The United States may have missed its best opportunity in 2003 to hold a
broad dialogue with Iran, with the result that Washington is now lagging behind
the European Union in being able to have direct talk on Tehran's nuclear issues,
the Washington Post reported on Sunday.
Iran had suggested putting everything on the table, including full
cooperation on nuclear programs, acceptance of Israel and the termination of
Iran's support for Palestinian militant groups, said the report, citing a 2003
proposal from Tehran for dialogue with Washington.

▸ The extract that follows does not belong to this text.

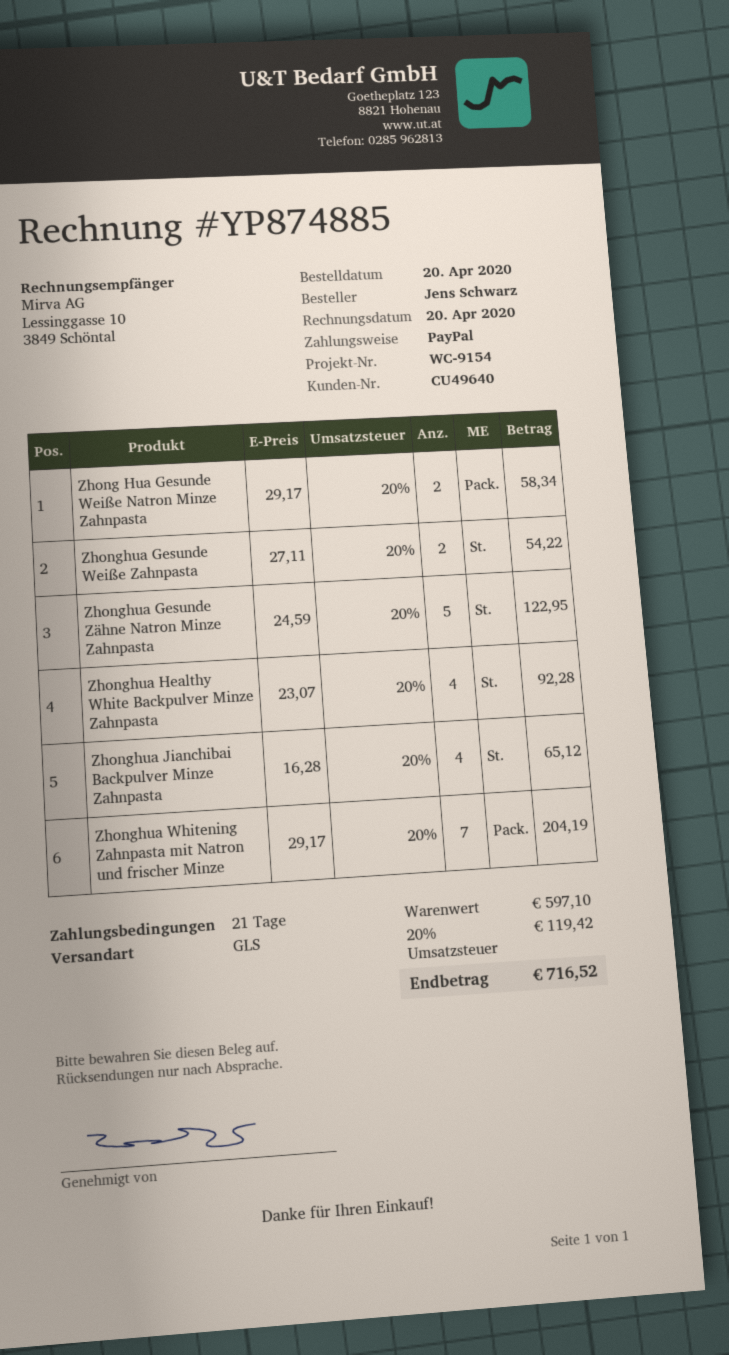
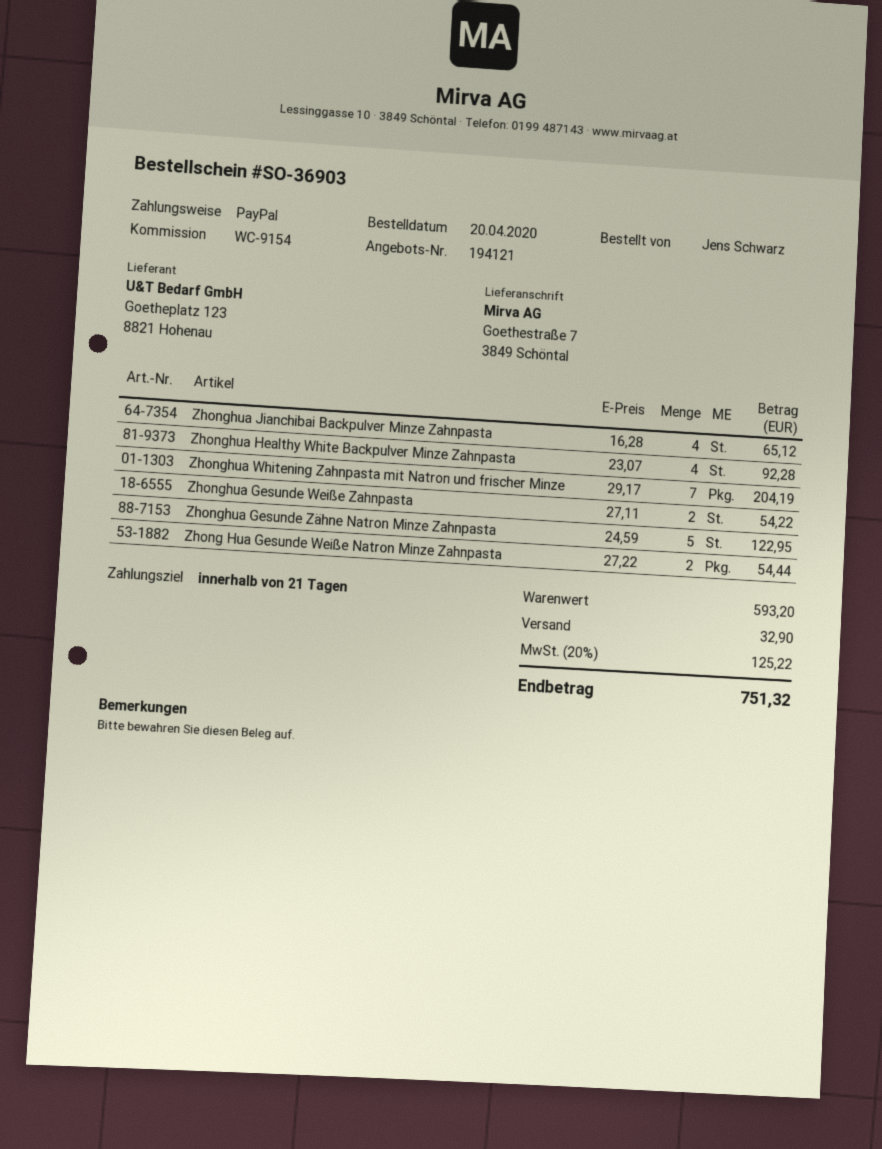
Zhong Hua Gesunde Weiße Natron Minze Zahnpasta: 2 x 29.17 = 58.34 -> 2 x 27.22 = 54.44
subtotal: 597.10 -> 593.20
shipping: none -> 32.90
tax: 20% = 119.42 -> 20% = 125.22
total: 716.52 -> 751.32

The proposal was faxed through the Swiss Embassy and received by the Near
East Bureau of the State Department, just after the lightning takeover of
Baghdad by U.S. forces three years ago, the report said.
But top Bush administration officials, convinced the Iranian government was
on the verge of collapse, belittled the initiative. Instead, they formally
complained to the Swiss ambassador who had sent the fax with a cover letter
certifying it as a genuine proposal supported by key power centers in Iran.
Several former administration officials say the United States missed an
opportunity in 2003 at a time when American strength seemed at its height,
according to the report.
"At the time, the Iranians were not spinning centrifuges, they were not
enriching uranium," Flynt Leverett, who was a senior director on the National
Security Council staff then and saw the Iranian proposal, was quoted as saying.
He described it as "a serious effort, a respectable effort to lay out a
comprehensive agenda for U.S.-Iranian rapprochement."
Trita Parsi, a Middle East expert at the Carnegie Endowment for International
Peace, said he obtained the actual document from Iranian sources. The Washington
Post said it had confirmed its authenticity with Iranian and former U.S.
officials.
The document, the newspaper said, lists a series of Iranian aims for the
talks, such as ending sanctions, full access to peaceful nuclear technology and
a recognition of its "legitimate security interests."
Iran agreed at the time to put a series of U.S. aims on the agenda, including
full cooperation on nuclear safeguards, "decisive action" against terrorists,
coordination in Iraq, ending "material support" for Palestinian militias and
accepting the Saudi initiative for a two-state solution in the
Israeli-Palestinian conflict.
The document also laid out an agenda for negotiation, with possible steps to
be achieved at a first meeting and the development of negotiating road maps on
disarmament, terrorism and economic cooperation.
The newspaper quoted Parsi as saying that the U.S. victory in Iraq frightened
the Iranians because U.S. forces had routed in three weeks an army that Iran had
failed to defeat during a bloody eight-year war.